The data below should be restated word for word, with every picture omitted.

Stored records

%%

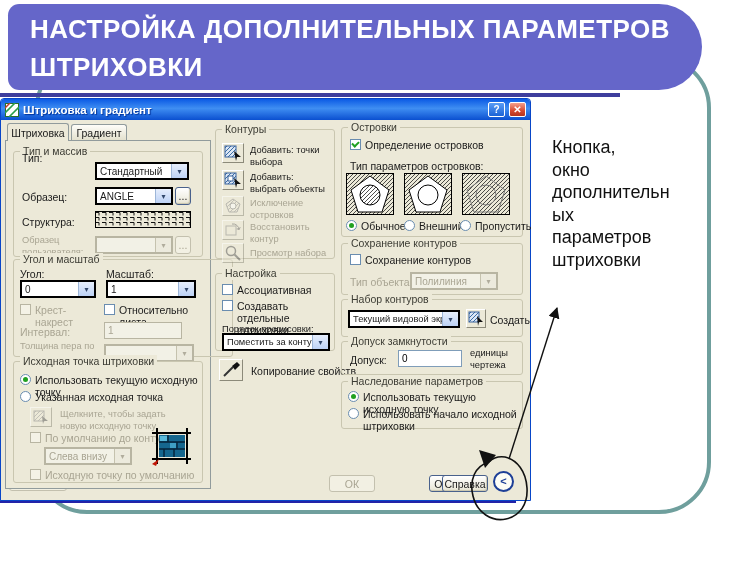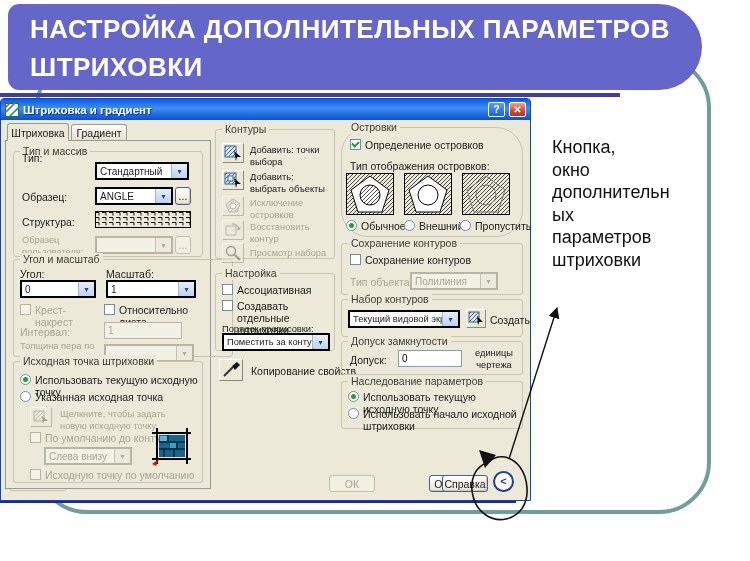--- a/index.html
+++ b/index.html
@@ -308,7 +308,7 @@
     </div>
     <span class="lbl" style="left:250px;top:266px;white-space:nowrap;">Копирование свойств</span>
 
-    <div class="grp" style="left:340px;top:28px;width:182px;height:110px;border-radius:27px;">
+    <div class="grp" style="left:340px;top:28px;width:182px;height:110px;">
       <span class="gl">Островки</span>
       <div class="chk on" style="left:8px;top:11px;width:160px;">
         <span class="bx"></span>

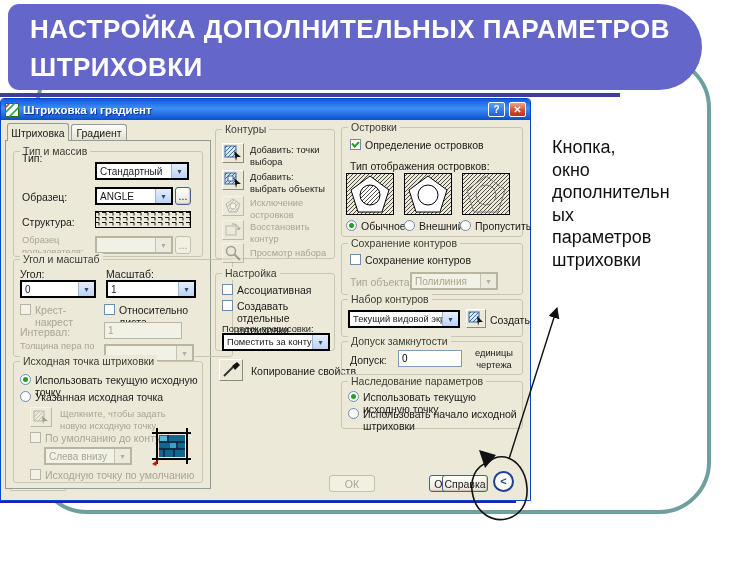--- a/index.html
+++ b/index.html
@@ -314,7 +314,7 @@
         <span class="bx"></span>
         <span class="t">Определение островков</span>
       </div>
-      <span class="lbl" style="left:8px;top:32px;">Тип отображения островков:</span>
+      <span class="lbl" style="left:8px;top:32px;">Тип параметров островков:</span>
 
       <svg class="tile" style="left:4px;top:45px;" viewBox="0 0 48 42">
         <rect x="0.5" y="0.5" width="47" height="41" fill="url(#pH)" stroke="#000"></rect>

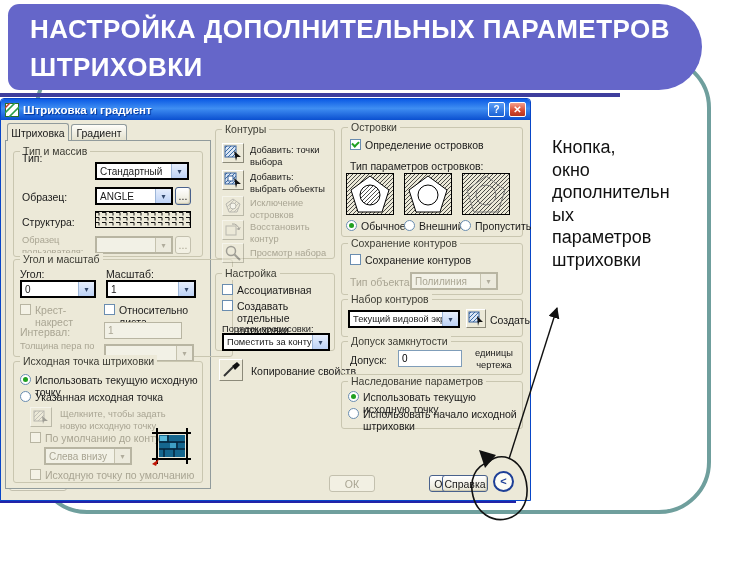--- a/index.html
+++ b/index.html
@@ -378,7 +378,7 @@
       <span class="gl">Допуск замкнутости</span>
       <span class="lbl" style="left:8px;top:12px;">Допуск:</span>
       <input class="inp" style="left: 56px; top: 8px; width: 64px;" readonly="" value="0">
-      <span class="lbl xs" style="left:128px;top:5px;width:48px;text-align:center;">единицы чертежа</span>
+      <span class="lbl xs" style="left:128px;top:5px;width:48px;">единицы чертежа</span>
     </div>
 
     <div class="grp" style="left:340px;top:282px;width:182px;height:48px;">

%%

* _Task response_
--- a/index.html
+++ b/index.html
@@ -308,7 +308,7 @@
     </div>
     <span class="lbl" style="left:250px;top:266px;white-space:nowrap;">Копирование свойств</span>
 
-    <div class="grp" style="left:340px;top:28px;width:182px;height:110px;border-radius:27px;">
+    <div class="grp" style="left:340px;top:28px;width:182px;height:110px;">
       <span class="gl">Островки</span>
       <div class="chk on" style="left:8px;top:11px;width:160px;">
         <span class="bx"></span>

--- a/index.html
+++ b/index.html
@@ -314,7 +314,7 @@
         <span class="bx"></span>
         <span class="t">Определение островков</span>
       </div>
-      <span class="lbl" style="left:8px;top:32px;">Тип отображения островков:</span>
+      <span class="lbl" style="left:8px;top:32px;">Тип параметров островков:</span>
 
       <svg class="tile" style="left:4px;top:45px;" viewBox="0 0 48 42">
         <rect x="0.5" y="0.5" width="47" height="41" fill="url(#pH)" stroke="#000"></rect>

--- a/index.html
+++ b/index.html
@@ -378,7 +378,7 @@
       <span class="gl">Допуск замкнутости</span>
       <span class="lbl" style="left:8px;top:12px;">Допуск:</span>
       <input class="inp" style="left: 56px; top: 8px; width: 64px;" readonly="" value="0">
-      <span class="lbl xs" style="left:128px;top:5px;width:48px;text-align:center;">единицы чертежа</span>
+      <span class="lbl xs" style="left:128px;top:5px;width:48px;">единицы чертежа</span>
     </div>
 
     <div class="grp" style="left:340px;top:282px;width:182px;height:48px;">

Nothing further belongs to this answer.